- **About this task**: Give the count of lines in the entries below that contain the string "margin", and only that count.

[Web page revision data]
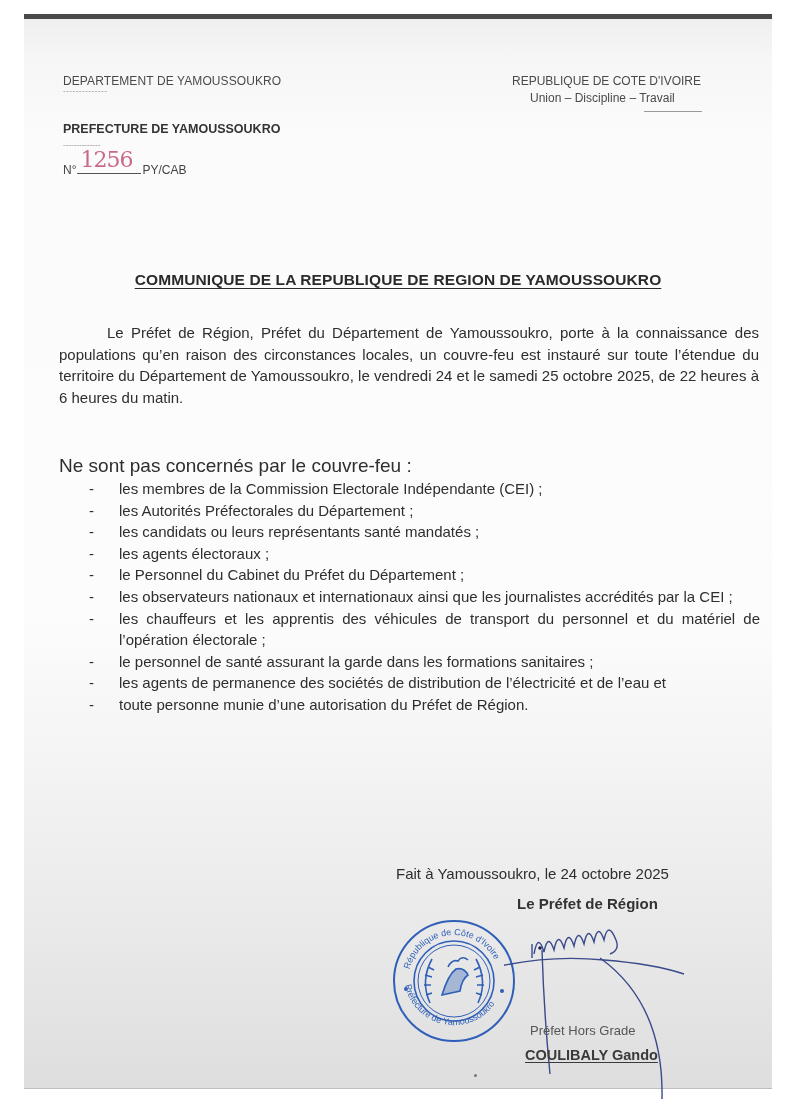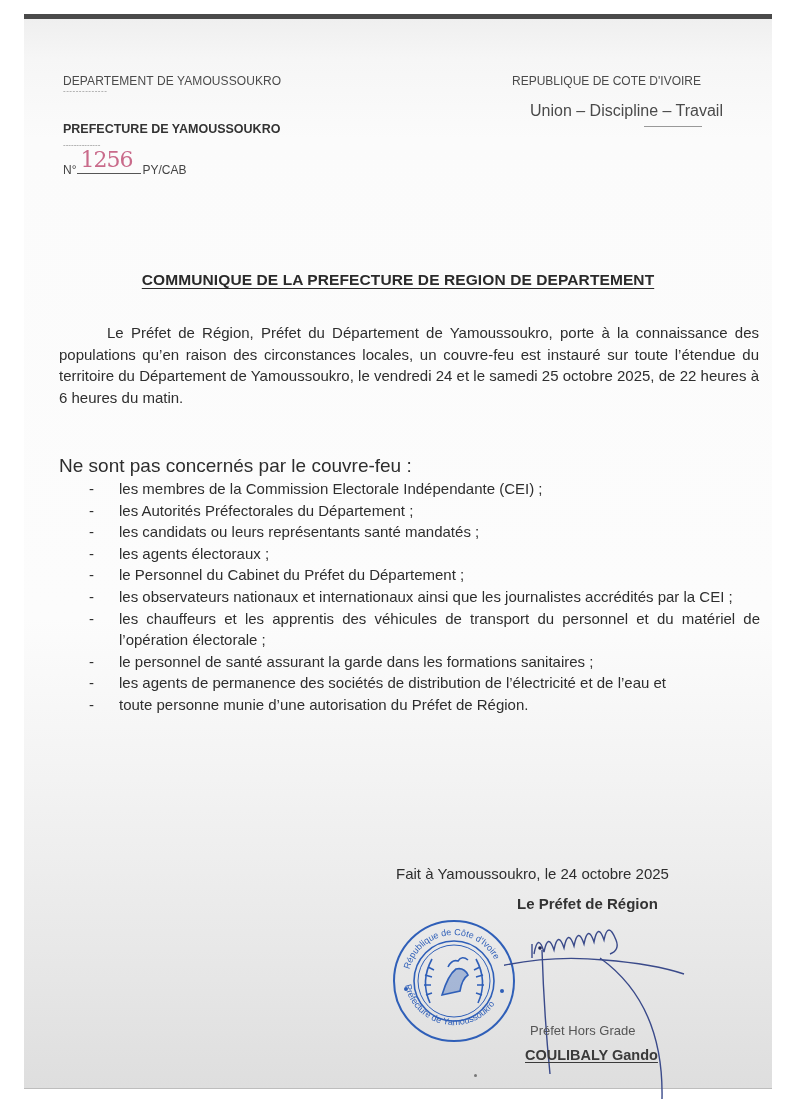--- a/index.html
+++ b/index.html
@@ -21,7 +21,7 @@
   .numero .num-line { display:inline-block; width:64px; border-bottom:1px solid #555; height:12px; position:relative; margin:0 1px; }
   .numero .num-hand { position:absolute; left:3px; top:-14px; font-family:"DejaVu Serif", serif; font-size:22px; color:#c96a8a; letter-spacing:-1px; }
   .hdr-right { position:absolute; left:488px; top:55px; width:260px; text-align:left; font-size:12px; color:#4a4a4a; }
-  .hdr-right .motto { font-size:16px; margin-top:14px; padding-left:18px; }
+  .hdr-right .motto { font-size:12px; margin-top:3px; padding-left:18px; }
   .hdr-right .rule { width:58px; height:1px; background:#999; margin:6px auto 0; margin-left:132px; }
 
   .title {

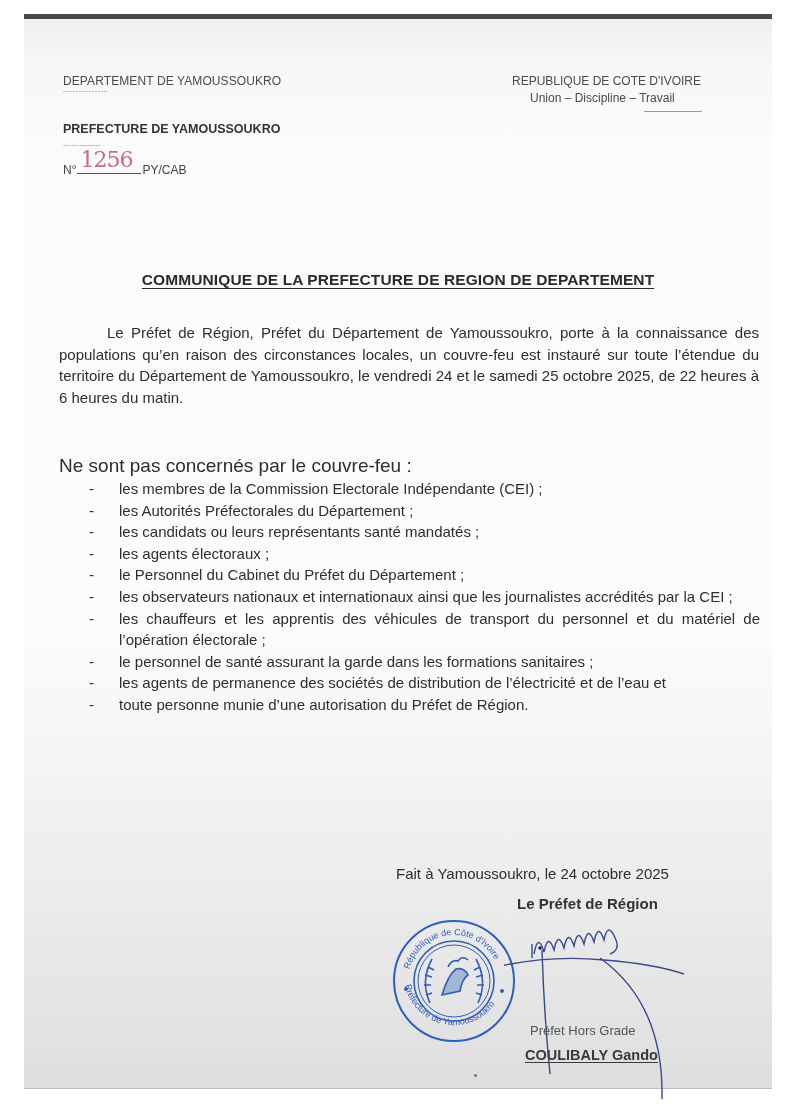--- a/index.html
+++ b/index.html
@@ -65,7 +65,7 @@
     <div class="rule"></div>
   </div>
 
-  <div class="title">COMMUNIQUE DE LA PREFECTURE DE REGION DE DEPARTEMENT</div>
+  <div class="title">COMMUNIQUE DE LA REPUBLIQUE DE REGION DE YAMOUSSOUKRO</div>
 
   <div class="body-para">Le Préfet de Région, Préfet du Département de Yamoussoukro, porte à la connaissance des populations qu’en raison des circonstances locales, un couvre-feu est instauré sur toute l’étendue du territoire du Département de Yamoussoukro, le vendredi 24 et le samedi 25 octobre 2025, de 22 heures à 6 heures du matin.</div>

- **Result**: 4